■ **To do**: When the string "column" is part of a line below, that line should be copied.

──────── Excerpted records ────────

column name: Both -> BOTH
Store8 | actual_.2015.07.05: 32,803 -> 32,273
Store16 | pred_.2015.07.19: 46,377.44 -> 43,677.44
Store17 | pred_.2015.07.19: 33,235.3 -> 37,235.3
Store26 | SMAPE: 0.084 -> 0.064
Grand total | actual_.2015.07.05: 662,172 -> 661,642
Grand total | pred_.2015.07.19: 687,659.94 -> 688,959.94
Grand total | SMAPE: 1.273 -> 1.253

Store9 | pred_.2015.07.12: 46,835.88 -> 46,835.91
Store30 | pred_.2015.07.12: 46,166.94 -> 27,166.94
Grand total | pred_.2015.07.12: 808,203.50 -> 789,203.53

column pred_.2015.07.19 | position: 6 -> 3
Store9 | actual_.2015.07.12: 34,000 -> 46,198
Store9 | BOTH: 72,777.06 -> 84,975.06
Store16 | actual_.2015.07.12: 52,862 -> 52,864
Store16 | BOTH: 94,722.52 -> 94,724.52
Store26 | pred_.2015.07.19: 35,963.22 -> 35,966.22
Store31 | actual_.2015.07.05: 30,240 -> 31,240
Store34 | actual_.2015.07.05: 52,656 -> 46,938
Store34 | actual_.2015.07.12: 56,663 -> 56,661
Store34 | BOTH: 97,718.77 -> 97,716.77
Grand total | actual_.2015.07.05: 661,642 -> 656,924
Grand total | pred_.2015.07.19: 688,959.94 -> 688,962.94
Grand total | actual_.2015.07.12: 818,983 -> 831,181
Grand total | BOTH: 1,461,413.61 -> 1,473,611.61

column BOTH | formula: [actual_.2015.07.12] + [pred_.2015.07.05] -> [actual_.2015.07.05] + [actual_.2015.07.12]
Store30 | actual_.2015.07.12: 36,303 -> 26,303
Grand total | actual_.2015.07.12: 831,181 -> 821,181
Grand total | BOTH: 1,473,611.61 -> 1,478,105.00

────────

■ **Answer to the problem**:
column name: Both -> BOTH
column pred_.2015.07.19 | position: 6 -> 3
column BOTH | formula: [actual_.2015.07.12] + [pred_.2015.07.05] -> [actual_.2015.07.05] + [actual_.2015.07.12]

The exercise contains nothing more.